[Source material]
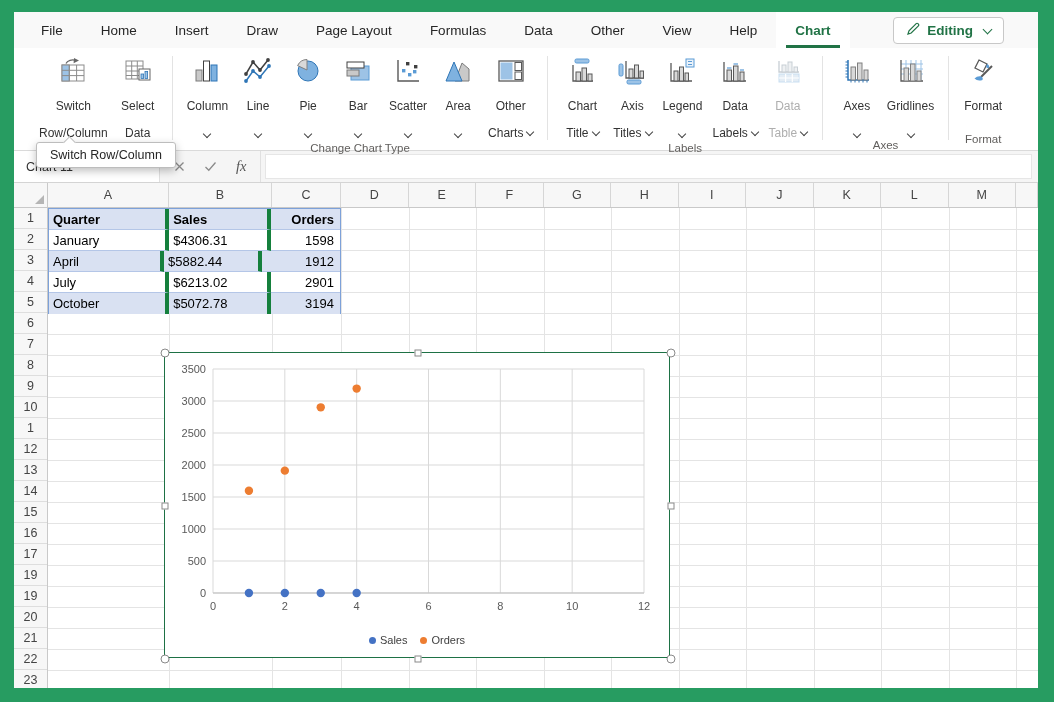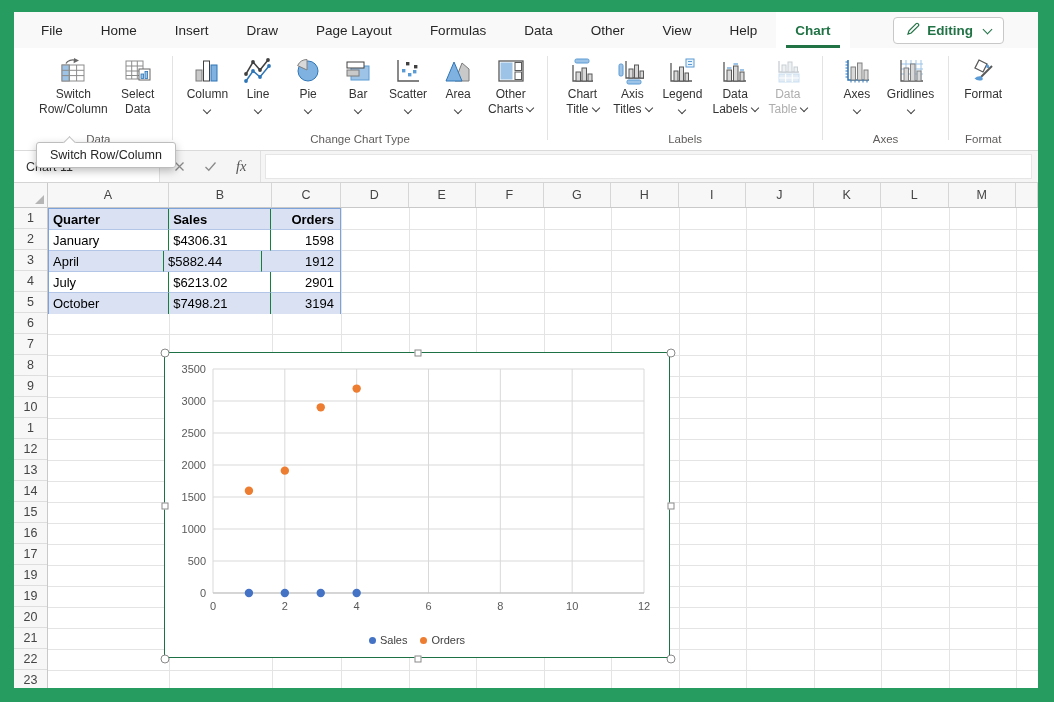--- a/index.html
+++ b/index.html
@@ -24,21 +24,21 @@
   
   #ribbon{height:103px;background:#fff;border-bottom:1px solid #dadada;display:flex;box-sizing:border-box;padding-left:14px;}
   #ribbon-groups{display:flex;align-items:stretch;}
   .rgroup{display:flex;flex-direction:column;justify-content:space-between;padding:0 6px;}
   .rgroup-row{display:flex;align-items:flex-start;padding-top:5px;}
   .rgroup-label{font-size:11.5px;color:#605e5c;text-align:center;padding:0 0 5px;white-space:nowrap;}
   .rsep{width:1px;background:#e3e3e3;margin:8px 3px 10px;}
   .rbtn{display:flex;flex-direction:column;align-items:center;padding:2px 5px;min-width:40px;cursor:default;}
   .ricon{height:32px;display:flex;align-items:center;justify-content:center;}
   .rlabel{font-size:12px;line-height:14.5px;color:#333;text-align:center;}
-  .rline{white-space:nowrap;}
+  .rline{white-space:nowrap;margin-top:12px;}
   .chevline{line-height:6px;padding-top:4px;}
   .chevline .chev{margin:0;}
   .rbtn.disabled .rlabel{color:#aeaeae;}
   .rbtn.disabled{pointer-events:none;}
 
   
   #formulabar{height:32px;background:#f5f5f5;border-bottom:1px solid #d4d4d4;display:flex;align-items:stretch;box-sizing:border-box;}
   .namebox{width:146px;background:#fff;display:flex;align-items:center;padding-left:12px;
     font-size:12.5px;color:#333;box-sizing:border-box;border-right:1px solid #e0e0e0;}
   #fb-icons{width:92px;display:flex;align-items:center;justify-content:space-around;padding:0 4px;border-right:1px solid #e0e0e0;}
@@ -60,21 +60,21 @@
   #gutter{position:absolute;left:0;top:0;width:34px;height:100%;background:#f7f7f7;
     border-right:1px solid #c9c9c9;box-sizing:border-box;z-index:1;}
   .rownum{height:21px;display:flex;align-items:center;justify-content:center;
     font-size:12.5px;color:#444;border-bottom:1px solid #dedede;box-sizing:border-box;}
 
   
   #table-range{position:absolute;left:34px;top:196px;width:293px;height:106px;
     border:1px solid #7da1d9;box-sizing:border-box;z-index:2;background:#fff;}
   .trow{display:flex;height:21px;box-sizing:border-box;}
   .trow.banded{background:#d9e1f2;}
-  .tcell{box-sizing:border-box;border-right:1px solid #15803d;border-bottom:1px solid #b4c6e7;
+  .tcell{box-sizing:border-box;border-right:4px solid #15803d;border-bottom:1px solid #b4c6e7;
     padding:0 4px;font-size:13px;color:#000;display:flex;align-items:center;overflow:hidden;white-space:nowrap;}
   .tcell:last-child{border-right:none;}
   .trow:last-child .tcell{border-bottom:none;}
   .tcell.right{justify-content:flex-end;padding-right:6px;}
   .trow.bold .tcell{font-weight:700;}
 
   
   #chart-box{position:absolute;left:150px;top:340px;width:506px;height:306px;background:#fff;
     border:1.5px solid #1e7145;box-sizing:border-box;z-index:5;}
   #chart-legend{position:absolute;left:0;right:0;bottom:11px;display:flex;justify-content:center;
@@ -520,21 +520,21 @@
         <div class="tcell" style="width: 103px;">$5882.44</div>
         <div class="tcell right" style="width: 82px;">1912</div>
       </div>
       <div class="trow">
         <div class="tcell" style="width: 121px;">July</div>
         <div class="tcell" style="width: 103px;">$6213.02</div>
         <div class="tcell right" style="width: 69px;">2901</div>
       </div>
       <div class="trow banded">
         <div class="tcell" style="width: 121px;">October</div>
-        <div class="tcell" style="width: 103px;">$7498.21</div>
+        <div class="tcell" style="width: 103px;">$5072.78</div>
         <div class="tcell right" style="width: 69px;">3194</div>
       </div>
     </div>
 
   <div id="chart-box">
     <svg id="chart-svg" width="506" height="306">
         <line x1="48" y1="240" x2="479" y2="240" stroke="#d9d9d9" stroke-width="1"></line>
         <text x="41" y="244" text-anchor="end" font-size="11" fill="#595959">0</text>
         <line x1="48" y1="208" x2="479" y2="208" stroke="#d9d9d9" stroke-width="1"></line>
         <text x="41" y="212" text-anchor="end" font-size="11" fill="#595959">500</text>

[About this task]
Transcribe the listing verbatim, pictures excluded.

[Solution to this problem]
--- a/index.html
+++ b/index.html
@@ -24,21 +24,21 @@
   
   #ribbon{height:103px;background:#fff;border-bottom:1px solid #dadada;display:flex;box-sizing:border-box;padding-left:14px;}
   #ribbon-groups{display:flex;align-items:stretch;}
   .rgroup{display:flex;flex-direction:column;justify-content:space-between;padding:0 6px;}
   .rgroup-row{display:flex;align-items:flex-start;padding-top:5px;}
   .rgroup-label{font-size:11.5px;color:#605e5c;text-align:center;padding:0 0 5px;white-space:nowrap;}
   .rsep{width:1px;background:#e3e3e3;margin:8px 3px 10px;}
   .rbtn{display:flex;flex-direction:column;align-items:center;padding:2px 5px;min-width:40px;cursor:default;}
   .ricon{height:32px;display:flex;align-items:center;justify-content:center;}
   .rlabel{font-size:12px;line-height:14.5px;color:#333;text-align:center;}
-  .rline{white-space:nowrap;}
+  .rline{white-space:nowrap;margin-top:12px;}
   .chevline{line-height:6px;padding-top:4px;}
   .chevline .chev{margin:0;}
   .rbtn.disabled .rlabel{color:#aeaeae;}
   .rbtn.disabled{pointer-events:none;}
 
   
   #formulabar{height:32px;background:#f5f5f5;border-bottom:1px solid #d4d4d4;display:flex;align-items:stretch;box-sizing:border-box;}
   .namebox{width:146px;background:#fff;display:flex;align-items:center;padding-left:12px;
     font-size:12.5px;color:#333;box-sizing:border-box;border-right:1px solid #e0e0e0;}
   #fb-icons{width:92px;display:flex;align-items:center;justify-content:space-around;padding:0 4px;border-right:1px solid #e0e0e0;}
@@ -60,21 +60,21 @@
   #gutter{position:absolute;left:0;top:0;width:34px;height:100%;background:#f7f7f7;
     border-right:1px solid #c9c9c9;box-sizing:border-box;z-index:1;}
   .rownum{height:21px;display:flex;align-items:center;justify-content:center;
     font-size:12.5px;color:#444;border-bottom:1px solid #dedede;box-sizing:border-box;}
 
   
   #table-range{position:absolute;left:34px;top:196px;width:293px;height:106px;
     border:1px solid #7da1d9;box-sizing:border-box;z-index:2;background:#fff;}
   .trow{display:flex;height:21px;box-sizing:border-box;}
   .trow.banded{background:#d9e1f2;}
-  .tcell{box-sizing:border-box;border-right:1px solid #15803d;border-bottom:1px solid #b4c6e7;
+  .tcell{box-sizing:border-box;border-right:4px solid #15803d;border-bottom:1px solid #b4c6e7;
     padding:0 4px;font-size:13px;color:#000;display:flex;align-items:center;overflow:hidden;white-space:nowrap;}
   .tcell:last-child{border-right:none;}
   .trow:last-child .tcell{border-bottom:none;}
   .tcell.right{justify-content:flex-end;padding-right:6px;}
   .trow.bold .tcell{font-weight:700;}
 
   
   #chart-box{position:absolute;left:150px;top:340px;width:506px;height:306px;background:#fff;
     border:1.5px solid #1e7145;box-sizing:border-box;z-index:5;}
   #chart-legend{position:absolute;left:0;right:0;bottom:11px;display:flex;justify-content:center;
@@ -520,21 +520,21 @@
         <div class="tcell" style="width: 103px;">$5882.44</div>
         <div class="tcell right" style="width: 82px;">1912</div>
       </div>
       <div class="trow">
         <div class="tcell" style="width: 121px;">July</div>
         <div class="tcell" style="width: 103px;">$6213.02</div>
         <div class="tcell right" style="width: 69px;">2901</div>
       </div>
       <div class="trow banded">
         <div class="tcell" style="width: 121px;">October</div>
-        <div class="tcell" style="width: 103px;">$7498.21</div>
+        <div class="tcell" style="width: 103px;">$5072.78</div>
         <div class="tcell right" style="width: 69px;">3194</div>
       </div>
     </div>
 
   <div id="chart-box">
     <svg id="chart-svg" width="506" height="306">
         <line x1="48" y1="240" x2="479" y2="240" stroke="#d9d9d9" stroke-width="1"></line>
         <text x="41" y="244" text-anchor="end" font-size="11" fill="#595959">0</text>
         <line x1="48" y1="208" x2="479" y2="208" stroke="#d9d9d9" stroke-width="1"></line>
         <text x="41" y="212" text-anchor="end" font-size="11" fill="#595959">500</text>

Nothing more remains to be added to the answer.